(Detected change data)
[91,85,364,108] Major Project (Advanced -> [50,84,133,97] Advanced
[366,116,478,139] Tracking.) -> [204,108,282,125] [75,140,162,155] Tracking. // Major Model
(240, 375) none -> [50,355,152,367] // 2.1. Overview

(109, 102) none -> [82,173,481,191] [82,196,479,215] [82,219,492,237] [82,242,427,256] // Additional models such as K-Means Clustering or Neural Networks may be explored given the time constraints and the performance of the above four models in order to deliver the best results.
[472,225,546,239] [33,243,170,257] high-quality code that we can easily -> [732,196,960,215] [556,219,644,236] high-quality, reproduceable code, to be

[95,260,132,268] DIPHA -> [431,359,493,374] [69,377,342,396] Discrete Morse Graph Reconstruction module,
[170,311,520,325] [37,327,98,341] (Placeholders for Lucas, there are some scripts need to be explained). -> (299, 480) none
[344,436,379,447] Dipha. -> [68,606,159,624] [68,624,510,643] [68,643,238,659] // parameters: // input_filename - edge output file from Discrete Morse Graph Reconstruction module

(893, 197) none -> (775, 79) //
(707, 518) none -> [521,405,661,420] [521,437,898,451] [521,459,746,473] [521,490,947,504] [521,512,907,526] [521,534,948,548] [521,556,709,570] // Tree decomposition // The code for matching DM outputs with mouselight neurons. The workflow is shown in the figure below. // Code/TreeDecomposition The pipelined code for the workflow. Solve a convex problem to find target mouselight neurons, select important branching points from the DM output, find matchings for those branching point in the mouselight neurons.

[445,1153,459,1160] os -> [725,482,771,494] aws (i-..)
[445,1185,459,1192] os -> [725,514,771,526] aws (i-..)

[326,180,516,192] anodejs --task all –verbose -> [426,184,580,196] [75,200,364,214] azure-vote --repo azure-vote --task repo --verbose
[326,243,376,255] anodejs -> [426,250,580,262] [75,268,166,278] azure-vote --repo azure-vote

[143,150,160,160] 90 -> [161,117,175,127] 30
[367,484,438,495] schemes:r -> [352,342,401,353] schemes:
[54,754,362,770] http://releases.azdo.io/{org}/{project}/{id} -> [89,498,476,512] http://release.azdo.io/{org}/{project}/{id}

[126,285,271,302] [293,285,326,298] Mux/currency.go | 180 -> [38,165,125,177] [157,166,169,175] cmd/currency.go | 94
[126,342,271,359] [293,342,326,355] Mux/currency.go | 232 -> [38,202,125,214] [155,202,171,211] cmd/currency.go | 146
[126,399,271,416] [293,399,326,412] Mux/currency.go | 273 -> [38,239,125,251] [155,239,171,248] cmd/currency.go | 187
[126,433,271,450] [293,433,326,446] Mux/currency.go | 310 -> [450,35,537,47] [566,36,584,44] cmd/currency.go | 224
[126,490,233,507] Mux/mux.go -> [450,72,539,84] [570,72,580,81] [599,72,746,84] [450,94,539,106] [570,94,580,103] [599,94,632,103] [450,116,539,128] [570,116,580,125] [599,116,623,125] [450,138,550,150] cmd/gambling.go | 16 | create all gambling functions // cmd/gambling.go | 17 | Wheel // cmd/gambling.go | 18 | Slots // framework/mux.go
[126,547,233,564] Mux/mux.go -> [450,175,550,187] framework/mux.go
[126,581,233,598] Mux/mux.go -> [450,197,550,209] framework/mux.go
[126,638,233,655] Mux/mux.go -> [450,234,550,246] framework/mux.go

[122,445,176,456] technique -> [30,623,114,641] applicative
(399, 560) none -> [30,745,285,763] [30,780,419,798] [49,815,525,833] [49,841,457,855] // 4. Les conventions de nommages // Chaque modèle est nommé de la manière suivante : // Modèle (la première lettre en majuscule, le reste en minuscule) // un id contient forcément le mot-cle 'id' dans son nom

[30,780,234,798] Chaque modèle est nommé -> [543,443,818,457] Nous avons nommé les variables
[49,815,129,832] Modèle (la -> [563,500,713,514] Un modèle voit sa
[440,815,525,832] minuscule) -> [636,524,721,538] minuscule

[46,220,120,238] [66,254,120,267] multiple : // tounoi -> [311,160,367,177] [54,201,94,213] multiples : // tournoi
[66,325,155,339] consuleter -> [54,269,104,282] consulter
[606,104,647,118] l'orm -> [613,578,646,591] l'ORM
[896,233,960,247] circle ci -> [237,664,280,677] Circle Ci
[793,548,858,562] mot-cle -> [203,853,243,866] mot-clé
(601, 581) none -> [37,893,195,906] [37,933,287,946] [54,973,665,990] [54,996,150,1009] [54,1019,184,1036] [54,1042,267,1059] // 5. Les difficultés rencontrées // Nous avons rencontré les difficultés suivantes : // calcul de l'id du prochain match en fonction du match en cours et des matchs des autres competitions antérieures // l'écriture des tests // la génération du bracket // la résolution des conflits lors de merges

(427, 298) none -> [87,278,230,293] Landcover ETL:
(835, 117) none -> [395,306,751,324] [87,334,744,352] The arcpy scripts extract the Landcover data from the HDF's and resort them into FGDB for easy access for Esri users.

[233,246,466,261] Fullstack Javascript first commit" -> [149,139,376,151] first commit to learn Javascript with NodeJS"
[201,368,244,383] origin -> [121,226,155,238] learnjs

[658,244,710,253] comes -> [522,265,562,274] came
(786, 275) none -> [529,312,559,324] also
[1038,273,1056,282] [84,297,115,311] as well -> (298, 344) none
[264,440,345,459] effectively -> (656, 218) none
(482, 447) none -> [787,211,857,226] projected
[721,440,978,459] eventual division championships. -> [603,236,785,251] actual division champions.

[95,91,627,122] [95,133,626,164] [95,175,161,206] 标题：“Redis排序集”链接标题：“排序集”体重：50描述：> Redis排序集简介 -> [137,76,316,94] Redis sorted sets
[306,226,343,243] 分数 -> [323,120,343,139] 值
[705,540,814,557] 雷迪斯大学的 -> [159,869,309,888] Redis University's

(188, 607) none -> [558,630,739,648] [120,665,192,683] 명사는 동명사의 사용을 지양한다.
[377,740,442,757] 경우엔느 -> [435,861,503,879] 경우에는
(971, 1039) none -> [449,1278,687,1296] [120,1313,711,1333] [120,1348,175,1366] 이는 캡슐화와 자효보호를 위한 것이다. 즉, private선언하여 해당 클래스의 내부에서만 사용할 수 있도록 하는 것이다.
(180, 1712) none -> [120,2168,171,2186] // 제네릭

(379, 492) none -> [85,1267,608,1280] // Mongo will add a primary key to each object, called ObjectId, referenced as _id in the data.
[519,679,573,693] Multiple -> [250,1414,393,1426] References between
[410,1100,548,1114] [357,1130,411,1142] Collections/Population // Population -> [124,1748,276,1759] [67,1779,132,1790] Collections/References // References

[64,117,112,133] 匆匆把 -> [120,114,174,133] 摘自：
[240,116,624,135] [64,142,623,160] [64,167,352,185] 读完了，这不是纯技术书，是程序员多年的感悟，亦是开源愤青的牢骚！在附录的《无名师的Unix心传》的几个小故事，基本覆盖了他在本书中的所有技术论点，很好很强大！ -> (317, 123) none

What this task involves:
Please reproduce the lines from the line with "[306,226,343,243] 分数 -> [323,120,343,139] 值" to the line with "(180, 1712) none", both ends included, exactly as they appear above.

Exercise response:
[306,226,343,243] 分数 -> [323,120,343,139] 值
[705,540,814,557] 雷迪斯大学的 -> [159,869,309,888] Redis University's

(188, 607) none -> [558,630,739,648] [120,665,192,683] 명사는 동명사의 사용을 지양한다.
[377,740,442,757] 경우엔느 -> [435,861,503,879] 경우에는
(971, 1039) none -> [449,1278,687,1296] [120,1313,711,1333] [120,1348,175,1366] 이는 캡슐화와 자효보호를 위한 것이다. 즉, private선언하여 해당 클래스의 내부에서만 사용할 수 있도록 하는 것이다.
(180, 1712) none -> [120,2168,171,2186] // 제네릭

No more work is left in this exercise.